COLUMBUS - It's a somber thought to consider, but the cold reality is that sometimes a person passes away with no friends or family to step forward and take care of their remains. At Monday's meeting, the Board of Cherokee County Commissioners agreed to take care of an indigent burial for an individual who recently passed away at a local nursing home.
"It's our duty to bury the dead when there's no family," Chairman Pat Collins said.
Indigent refers to someone who is considered “poor”, “needy” or “poverty-stricken”. Kansas changed their indigent burial assistance program in 2010, and there is now no state support. This means that the various counties are under no legal obligation to help the poor pay for burial expenses, however according to state law, counties are responsible for paying for the burial or cremation of unclaimed bodies. Each county has to deal with the disposal of unclaimed bodies as a health issue.
Like most states, Kansas has adopted relatively specific laws governing the status, control and disposition of dead bodies of human beings. The provisions of K.S.A. 65-904 and 65-1734 cover most situations. If a family member or friend claims the body within 72 hours of death, the body is delivered to that person or agent. In the rare case of multiple people trying to control the disposition of the body, K.S.A. 65-1734 specifies the order of priority for the person authorized to control the disposition of the body.

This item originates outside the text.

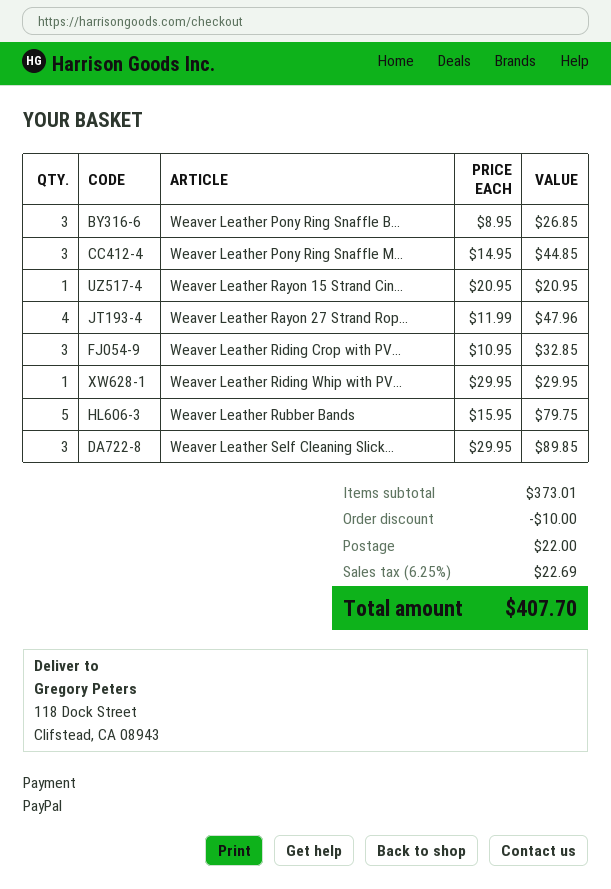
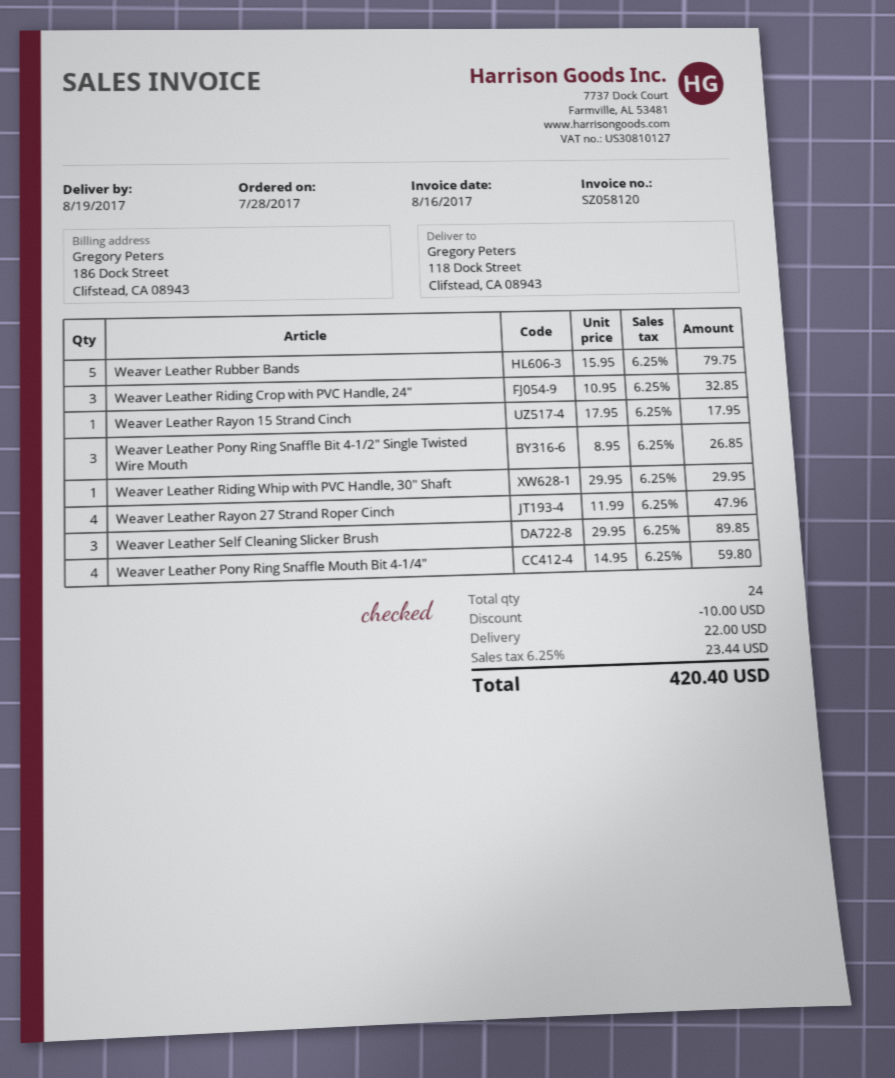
Weaver Leather Pony Ring Snaffle M...: 3 x 14.95 = 44.85 -> 4 x 14.95 = 59.80
Weaver Leather Rayon 15 Strand Cin...: 1 x 20.95 = 20.95 -> 1 x 17.95 = 17.95
tax: 6.25% = 22.69 -> 6.25% = 23.44
total: 407.70 -> 420.40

Interestingly, a holder of a durable power of attorney for health care decisions has priority over all others, including the spouse or child of the decedent, if that power was specifically granted to the attorney in fact.

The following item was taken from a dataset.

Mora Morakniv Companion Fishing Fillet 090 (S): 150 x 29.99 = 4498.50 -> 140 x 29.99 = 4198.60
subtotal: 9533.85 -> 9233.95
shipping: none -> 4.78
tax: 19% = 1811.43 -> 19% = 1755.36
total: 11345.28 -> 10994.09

If no-one steps forward to claim the body, K.S.A. 65-904 requires the person or persons in charge of the deceased at the time of death to make, “…diligent search for relatives or friends.” If there is no response to the search within 96 hours after the commencement of such search, the body is treated as unclaimed. As an unclaimed body, the county official responsible for dealing with corpses.
When the corpse would be buried at county expense or in a pauper’s grave, K.S.A. 65-902a requires the county official or coroner to notify the anatomy department at the University of Kansas Medical School and advise the School of the existence of the corpse. The anatomy department has 36 hours to claim the body. The anatomy department will pay any costs for transportation if they claim the body. If the anatomy department claims the body, K.S.A. 65-904 further requires the department to not dissect the body for 60 days. During those 60 days, any relative or friend may claim the body for internment. If the department does not respond to the county within 48 hours, their rights to the corpse are waived.